WEE1 is a tyrosine kinase regulatory factor at the G2/M cell cycle checkpoint. AZD1775 is an effective anticancer agent against WEE1 kinase. Some preliminary clinical studies showed that AZD1775 had a high response rate and good tolerance to toxicity [129]. A previous study confirmed that AZD1775 could induce apoptosis of trastuzumab-resistant (TRR) cells and block TRR cells in the G2/M phase.
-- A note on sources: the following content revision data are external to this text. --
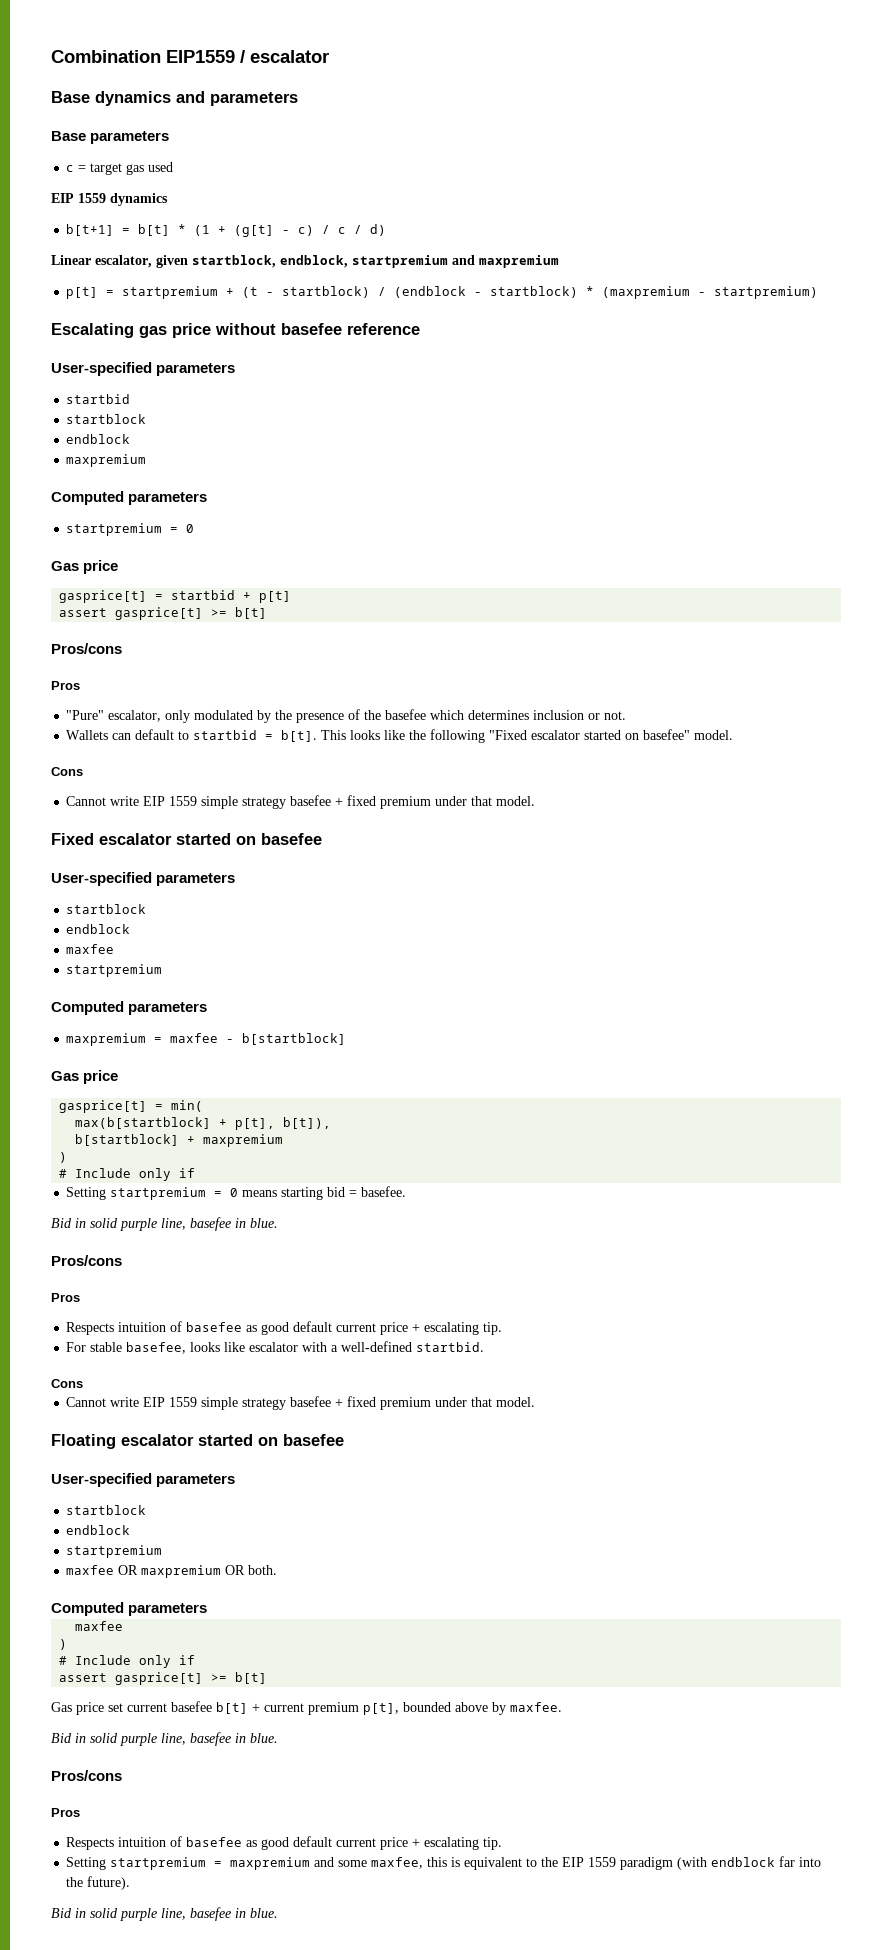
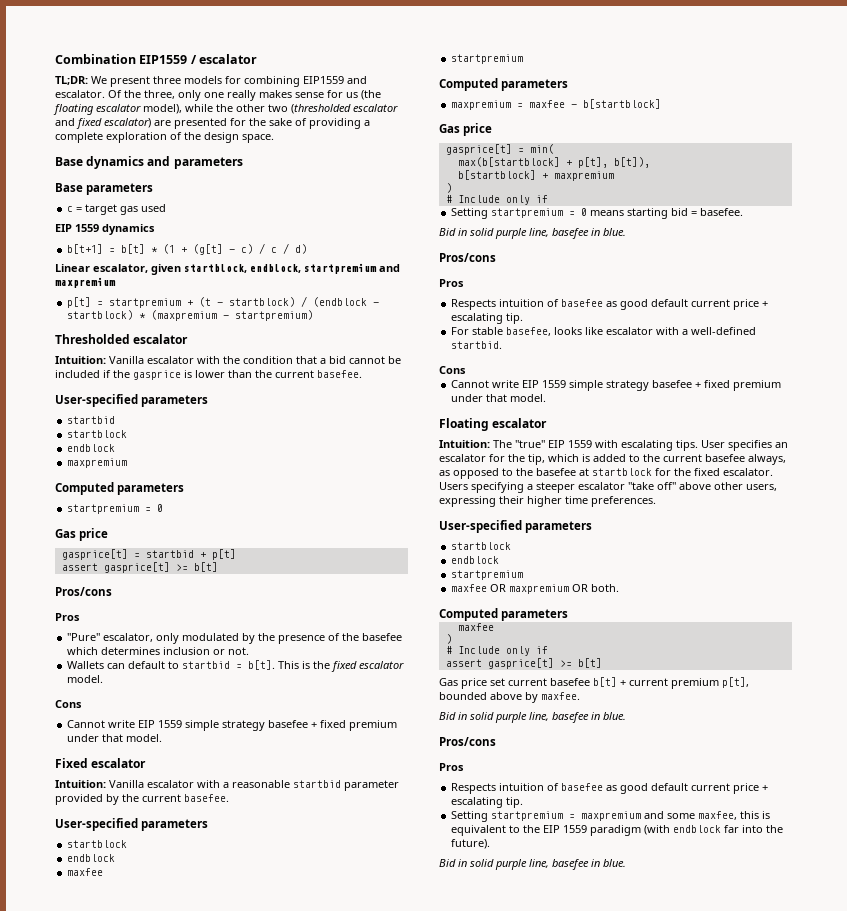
(329, 56) none -> [55,76,367,87] [55,90,381,101] [53,104,398,115] [55,118,370,129] [55,132,274,143] // TL;DR: We present three models for combining EIP1559 and escalator. Of the three, only one really makes sense for us (the floating escalator model), while the other two (thresholded escalator and fixed escalator) are presented for the sake of providing a complete exploration of the design space.
[51,323,420,338] Escalating gas price without basefee reference -> [55,334,189,344] [55,356,401,364] [55,370,362,380] Thresholded escalator // Intuition: Vanilla escalator with the condition that a bid cannot be included if the gasprice is lower than the current basefee.
[350,729,691,743] looks like the following "Fixed escalator started on basefee" -> [302,661,405,672] is the fixed escalator
[176,833,322,845] started on basefee -> [55,780,399,791] [55,794,229,805] // Intuition: Vanilla escalator with a reasonable startbid parameter provided by the current basefee.
[198,1434,344,1446] started on basefee -> [439,440,788,451] [439,454,786,465] [439,468,773,479] [439,482,777,493] [439,496,656,507] // Intuition: The "true" EIP 1559 with escalating tips. User specifies an escalator for the tip, which is added to the current basefee always, as opposed to the basefee at startblock for the fixed escalator. Users specifying a steeper escalator "take off" above other users, expressing their higher time preferences.

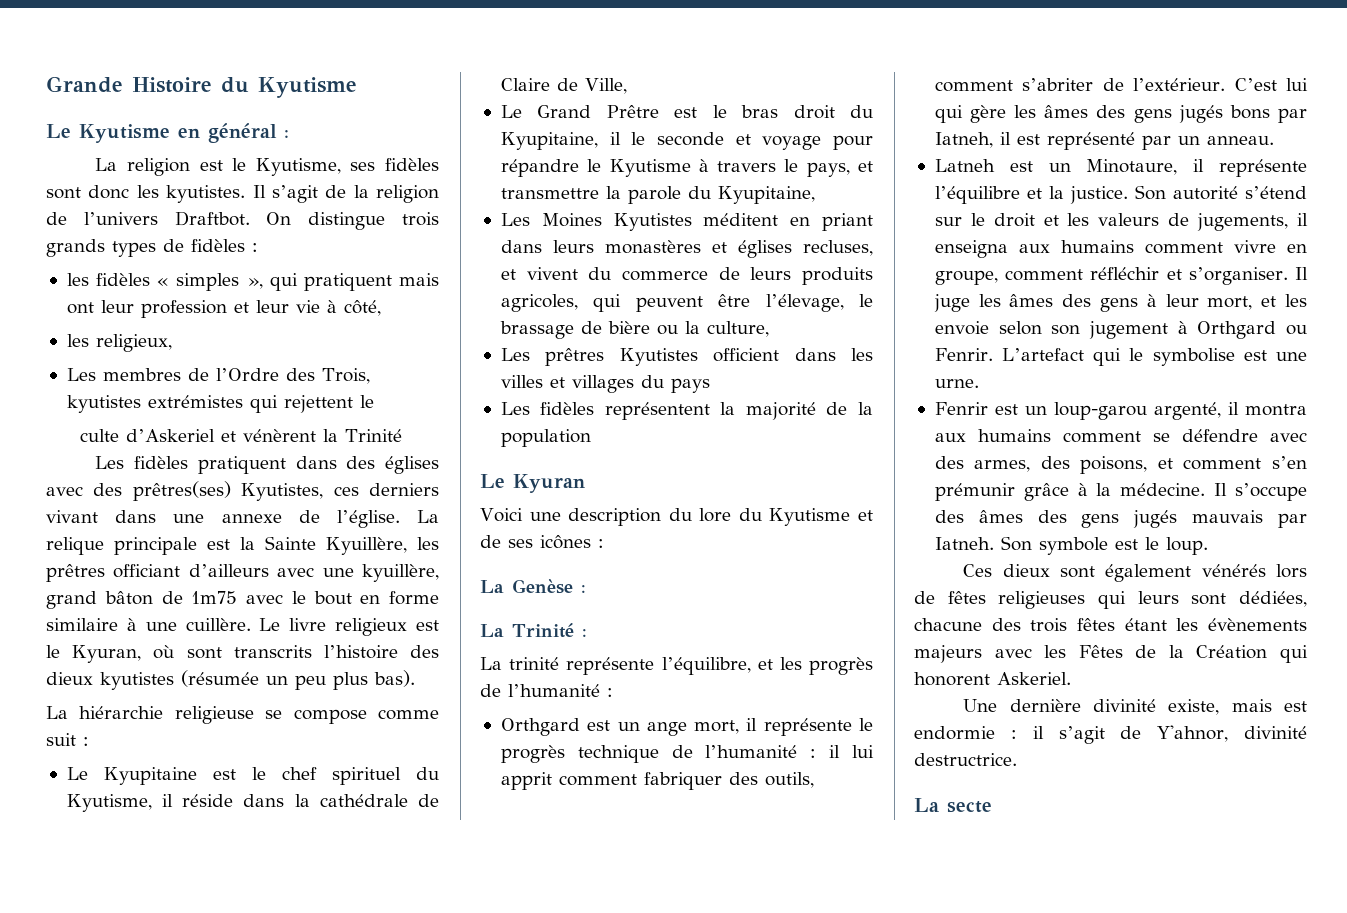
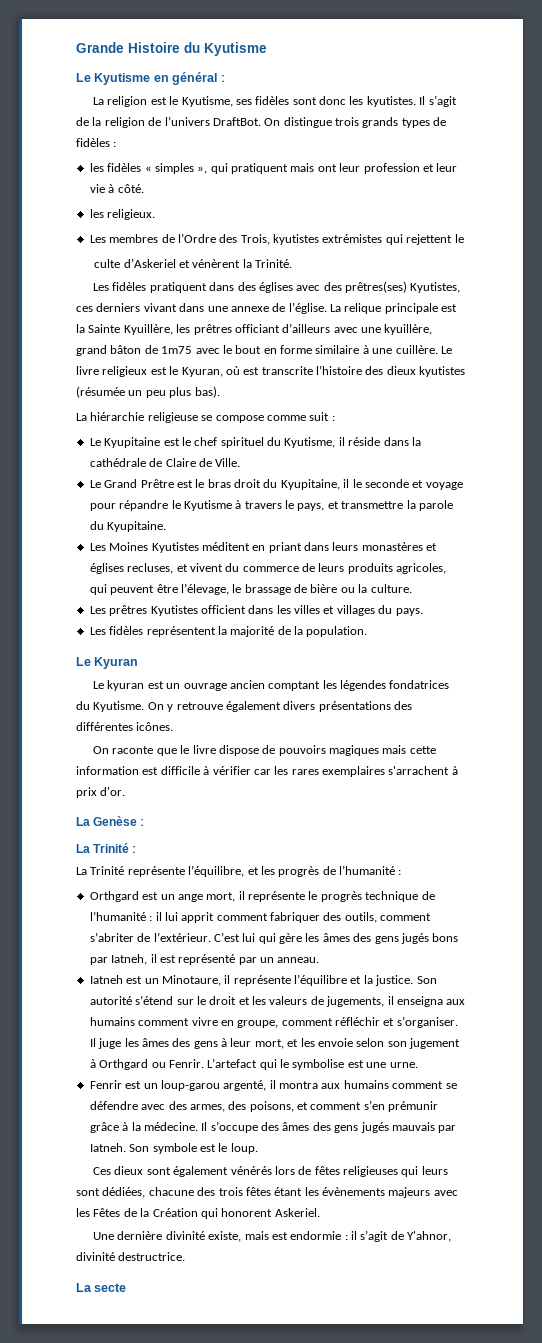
[174,211,250,226] Draftbot. -> [212,117,261,126] DraftBot.
[343,300,381,316] [66,334,172,352] côté, // les religieux, -> [117,184,144,193] [89,209,156,220] côté. // les religieux.
[345,429,403,442] Trinité -> [255,259,293,268] Trinité.
[186,645,312,659] sont transcrits -> [243,366,313,375] est transcrite
[584,78,627,94] Ville, -> [215,458,241,467] Ville.
[717,186,815,204] Kyupitaine, -> [107,521,167,532] Kyupitaine.
[706,321,769,337] culture, -> [370,584,412,593] culture.
[670,378,710,393] pays -> [395,608,423,616] pays.
[500,429,591,447] population -> [306,626,368,637] population.
[480,508,873,526] [480,535,604,549] Voici une description du lore du Kyutisme et de ses icônes : -> [93,680,450,691] [76,701,412,712] [76,722,174,731] [93,745,436,756] [76,766,458,777] [76,787,126,798] Le kyuran est un ouvrage ancien comptant les légendes fondatrices du Kyutisme. On y retrouve également divers présentations des différentes icônes. // On raconte que le livre dispose de pouvoirs magiques mais cette information est difficile à vérifier car les rares exemplaires s'arrachent à prix d'or.
[509,657,560,670] trinité -> [90,866,125,875] Trinité
[934,159,995,172] Latneh -> [89,975,123,984] Iatneh

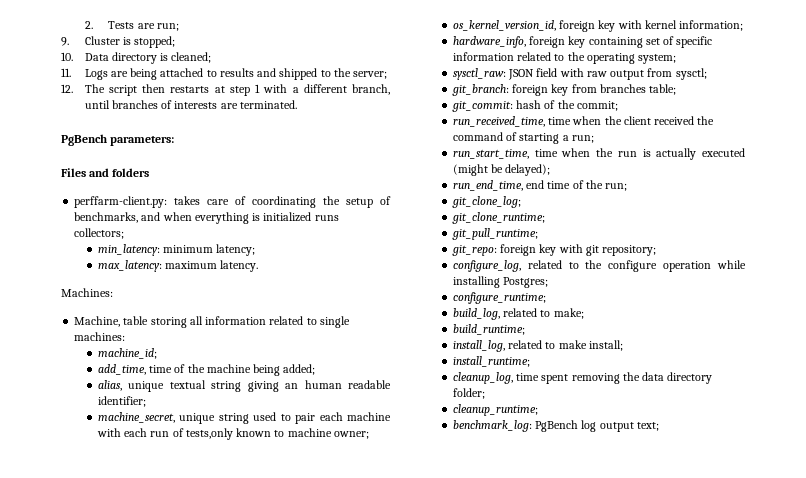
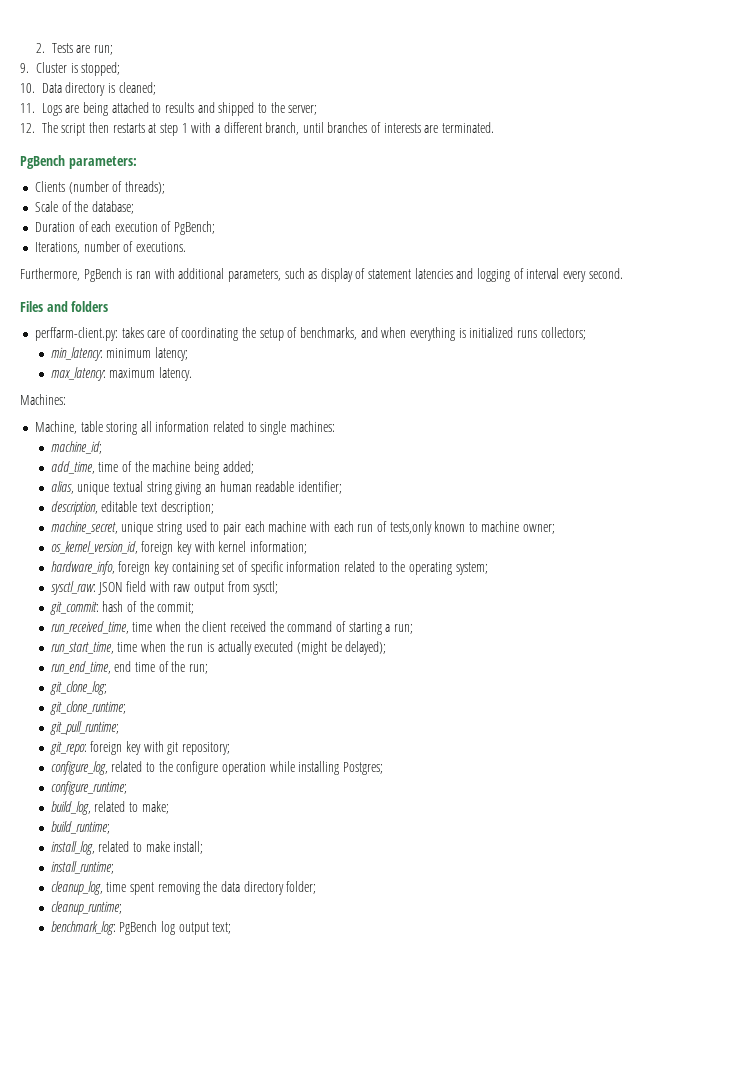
(175, 141) none -> [34,181,165,194] [34,201,134,214] [34,221,216,235] [34,241,186,254] [20,268,623,282] // Clients (number of threads); // Scale of the database; // Duration of each execution of PgBench; // Iterations, number of executions. // Furthermore, PgBench is ran with additional parameters, such as display of statement latencies and logging of interval every second.
(146, 401) none -> [50,501,214,515] // description, editable text description;
[451,84,677,96] // git_branch: foreign key from branches table; -> (279, 588) none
More importantly, AZD1775 had a significant inhibitory effect on CSC by preventing the expression of transmembrane mucin (MUC1) [130]. Among them, MUC1 mediated the immune escape of cancer cells and induced resistance to HER2-targeted drugs [131,132]. This finding provides new insights into the sustainable treatment of HER2-positive breast cancer by targeting CSCs. Presently, the data from clinical studies elucidate that the results of AZD1775 are encouraging, and the toxicity characteristics are acceptable in solid tumors [133]. However, there is no clinical evaluation to estimate its efficacy in treating HER2-positive breast cancer. Further research is needed to identify biomarkers for screening patients who will benefit from this treatment.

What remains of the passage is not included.